GIVEN DATA.

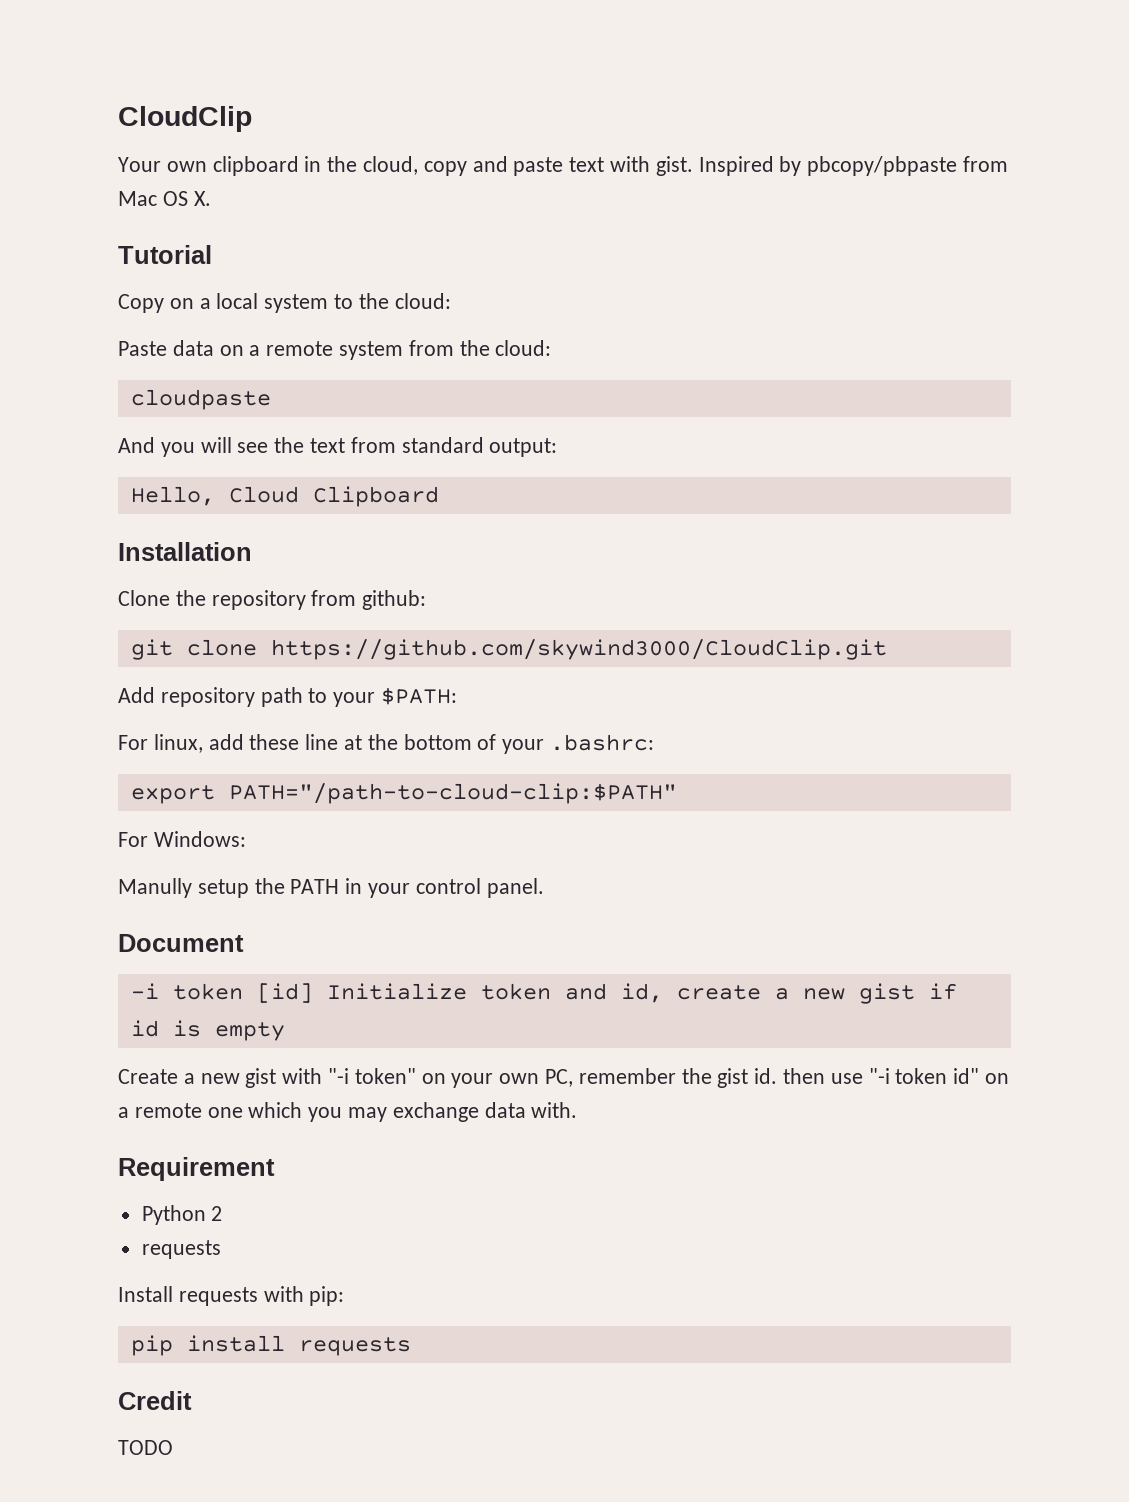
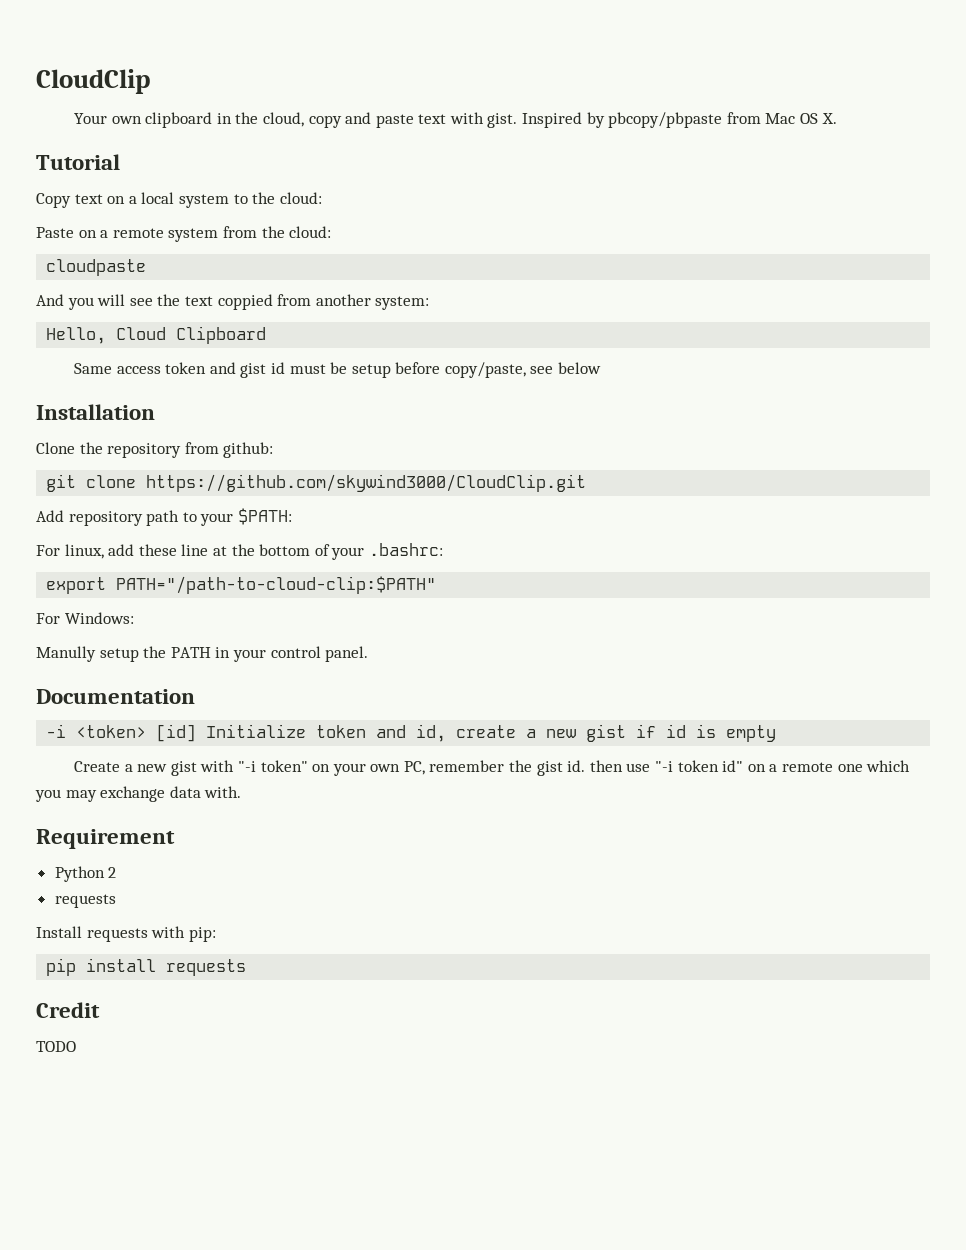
(164, 303) none -> [74,194,103,204] text
[172,340,214,356] data -> (74, 232) none
[350,437,558,457] from standard output: -> [217,294,430,310] coppied from another system:
(439, 496) none -> [73,362,602,378] // Same access token and gist id must be setup before copy/paste, see below
[118,934,244,952] Document -> [36,689,195,704] Documentation
[172,983,243,1000] token -> [76,725,147,738] <token>

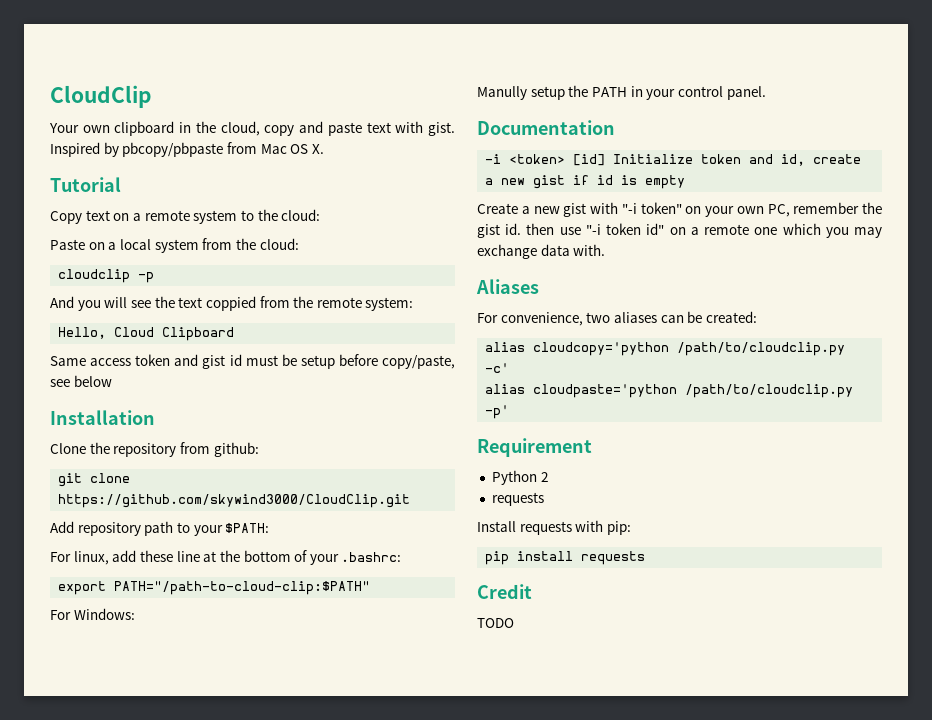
[141,192,175,204] local -> [144,210,190,221] remote
[112,228,164,238] remote -> [119,239,151,250] local
[46,259,147,276] cloudpaste -> [58,269,155,283] cloudclip -p
[315,294,371,306] another -> [293,296,362,308] the remote
(242, 792) none -> [476,279,539,294] [477,311,757,326] [485,342,846,356] [485,363,510,373] [485,384,854,398] [485,405,510,419] // Aliases // For convenience, two aliases can be created: // alias cloudcopy='python /path/to/cloudclip.py -c' // alias cloudpaste='python /path/to/cloudclip.py -p'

ACTION ITEM.
Report the lines above that have the word "cloudpaste" in them.

ANSWER SPACE.
[46,259,147,276] cloudpaste -> [58,269,155,283] cloudclip -p
(242, 792) none -> [476,279,539,294] [477,311,757,326] [485,342,846,356] [485,363,510,373] [485,384,854,398] [485,405,510,419] // Aliases // For convenience, two aliases can be created: // alias cloudcopy='python /path/to/cloudclip.py -c' // alias cloudpaste='python /path/to/cloudclip.py -p'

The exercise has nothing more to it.